▸ **Given records**:
···

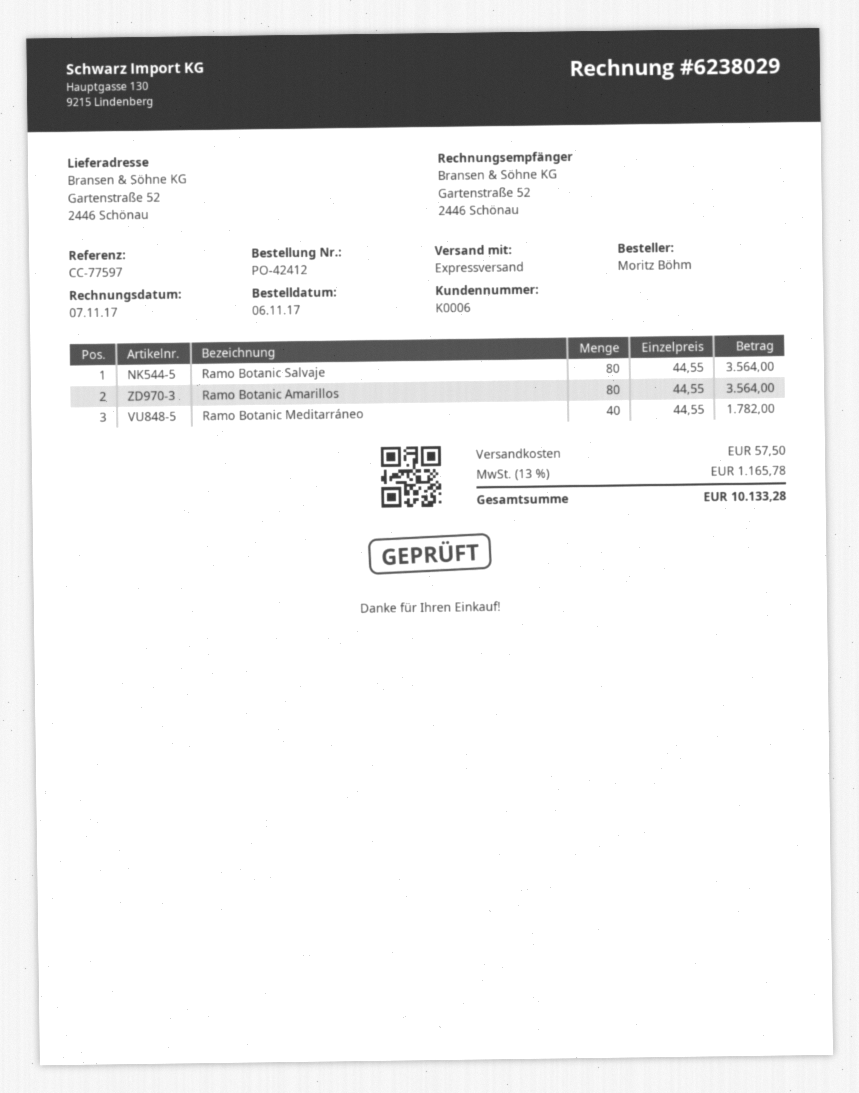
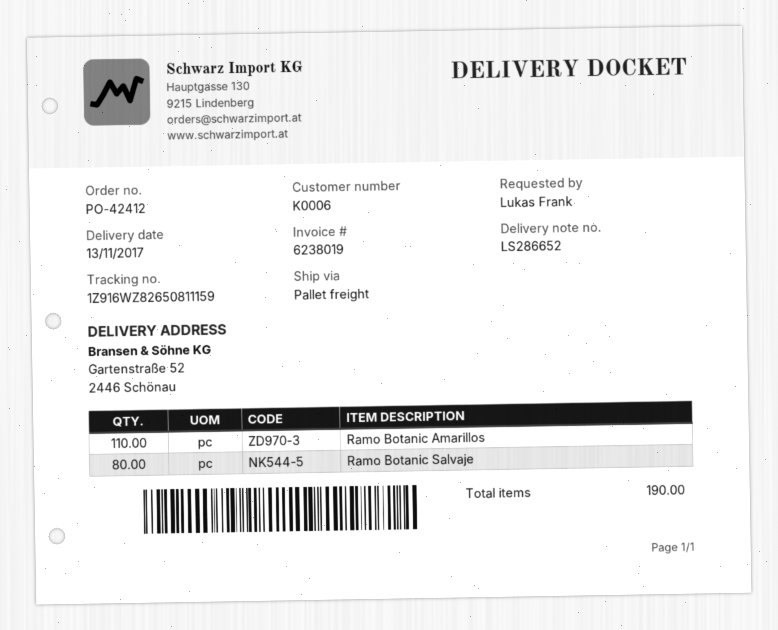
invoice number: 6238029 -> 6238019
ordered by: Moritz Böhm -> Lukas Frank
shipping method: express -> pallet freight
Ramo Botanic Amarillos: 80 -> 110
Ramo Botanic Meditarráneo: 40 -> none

···

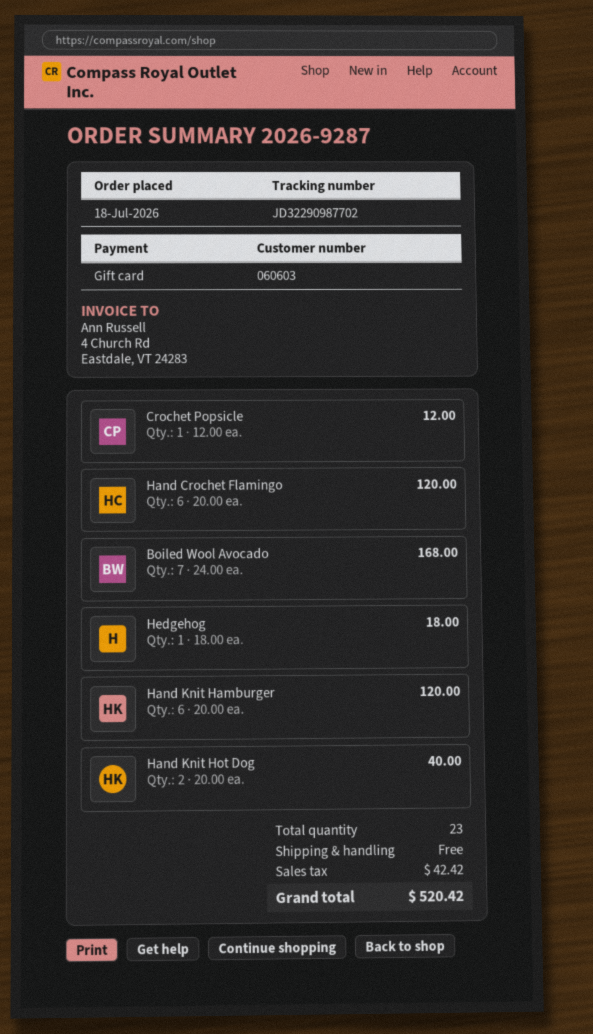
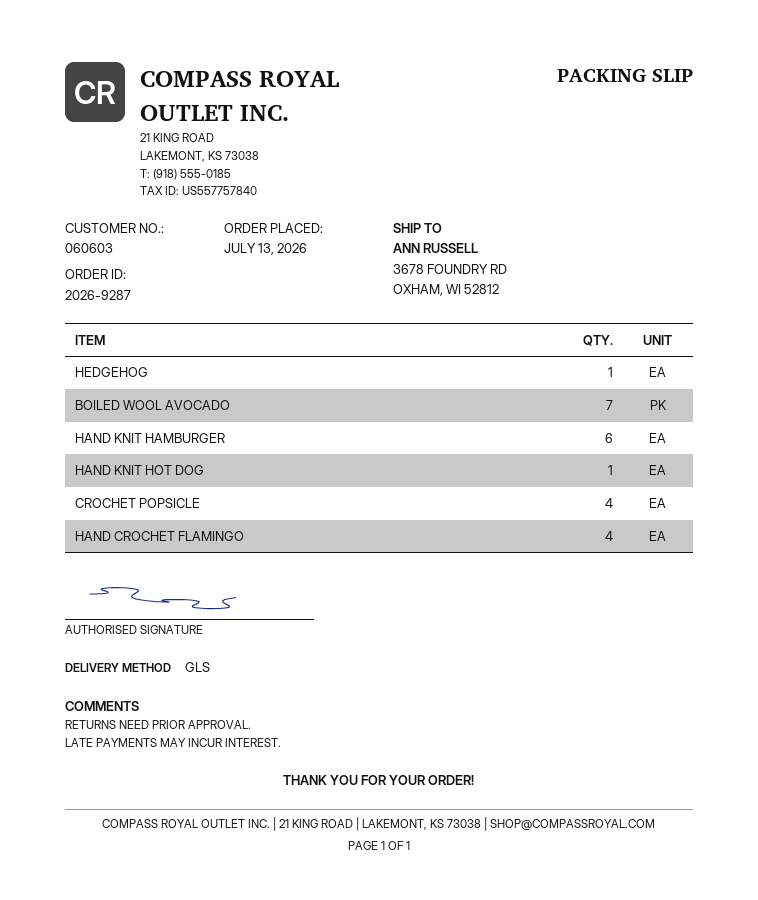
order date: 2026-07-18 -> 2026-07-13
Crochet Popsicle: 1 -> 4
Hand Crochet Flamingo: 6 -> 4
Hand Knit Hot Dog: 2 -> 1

···

The output should be exactly the lines above from the line containing "Crochet Popsicle: 1 -> 4" to the line containing "Hand Knit Hot Dog: 2 -> 1", inclusive, with no other lines.

Crochet Popsicle: 1 -> 4
Hand Crochet Flamingo: 6 -> 4
Hand Knit Hot Dog: 2 -> 1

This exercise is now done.